Dear Reader: My heart goes out to you and your family. Dementia is one of the most difficult diseases to deal with -- for both patients and their loved ones. The loss of memory and the inability to incorporate new information is a struggle for many elderly patients. Some are able to cope with the loss of memory, but for others, the chaos of a poorly interpreted world causes agitation, irritability and anger.

Patients often scream about problems that aren't even part of their present reality -- leaving family members and health care staff struggling to manage their seemingly irrational agitation. Nursing homes in particular often request some form of treatment, whether it be restraints or medication, to calm these patients and to protect their employees.

Doctors often prescribe benzodiazepines or antipsychotic medications for such cases, but, of course, they have side effects.
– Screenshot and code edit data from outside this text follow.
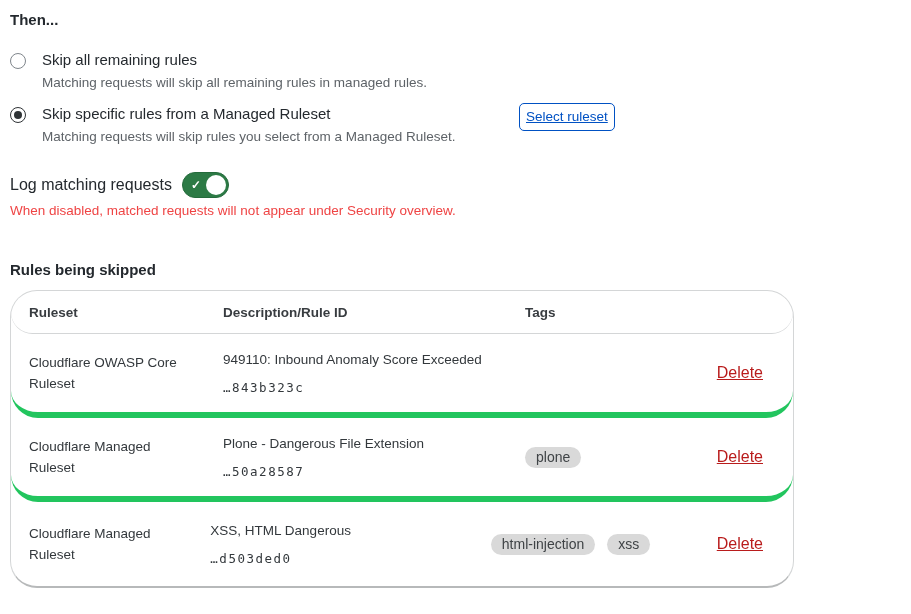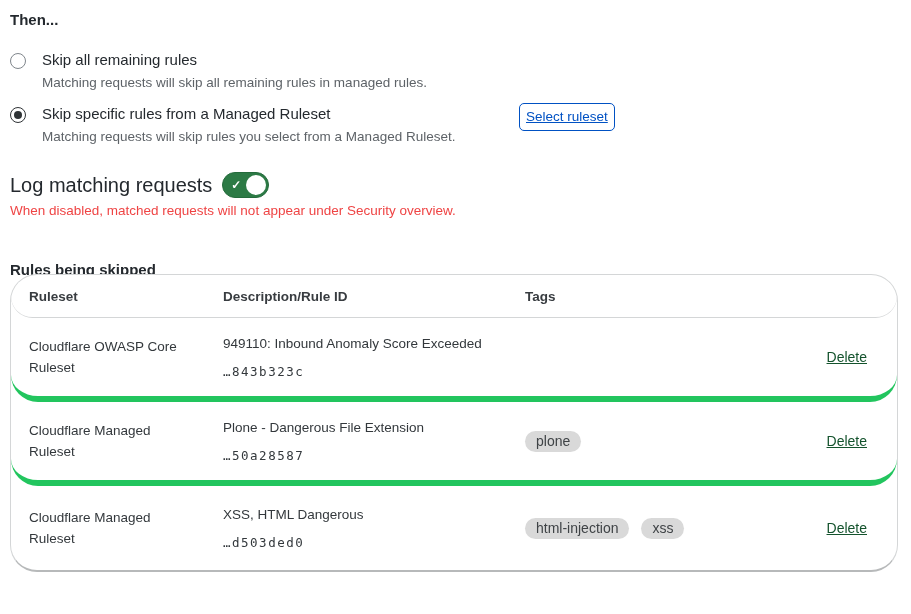"Log matching requests" .log-label { font-size: 20px -> 16px }
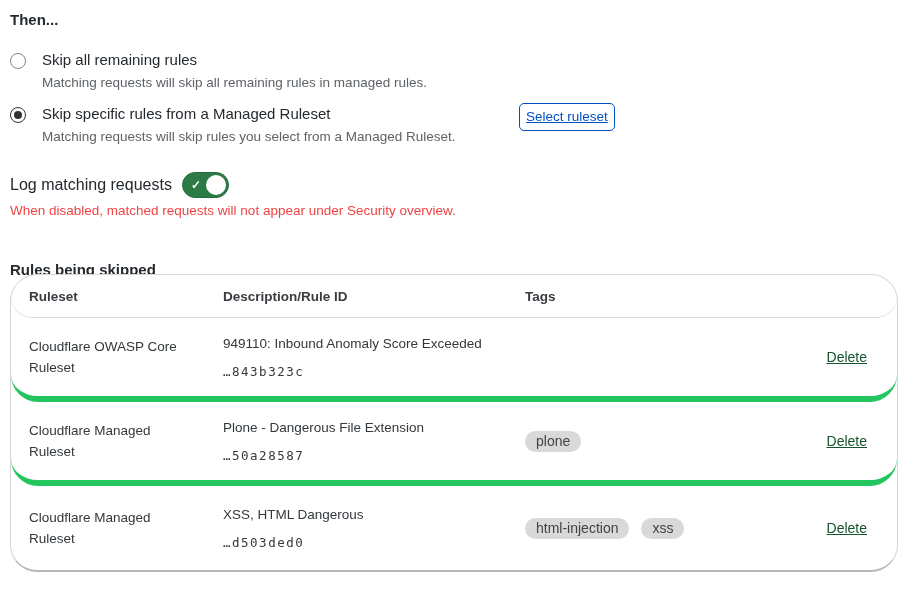"Ruleset" .rules-table { top: 274px -> 290px; width: 888px -> 784px }
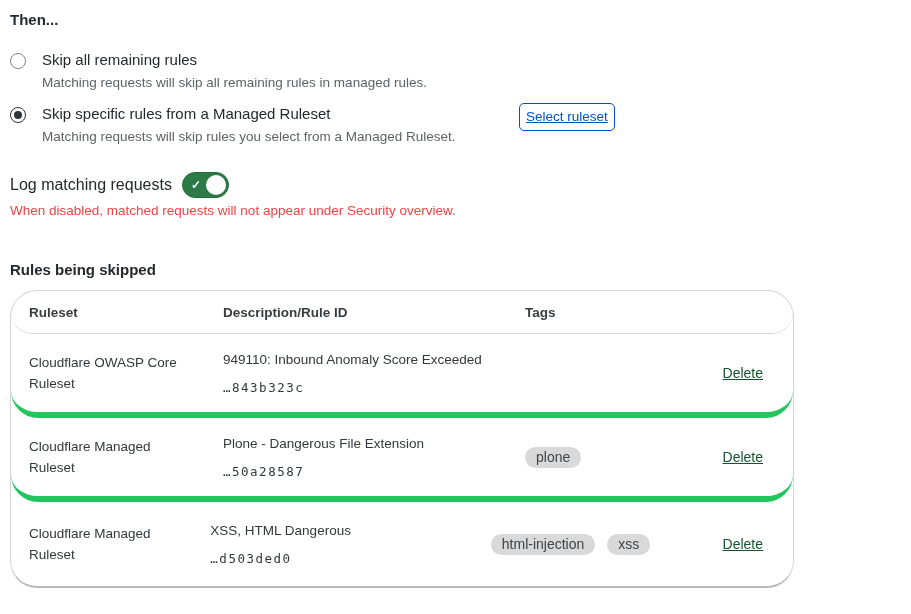"Delete" .link { color: #14532d -> #b91c1c; font-size: 14px -> 16px }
Most notably, they sedate patients to such an extent that their perception of reality is further altered. Further, antipsychotic medication has been linked to an increased risk of stroke and death.

There may be a better way. Many nursing facilities are now implementing a new program called Oasis. This program assesses both the biologic and psychological needs of the patient, shifting the emphasis away from a person's disabilities and focusing on his or her personhood. Early results are promising.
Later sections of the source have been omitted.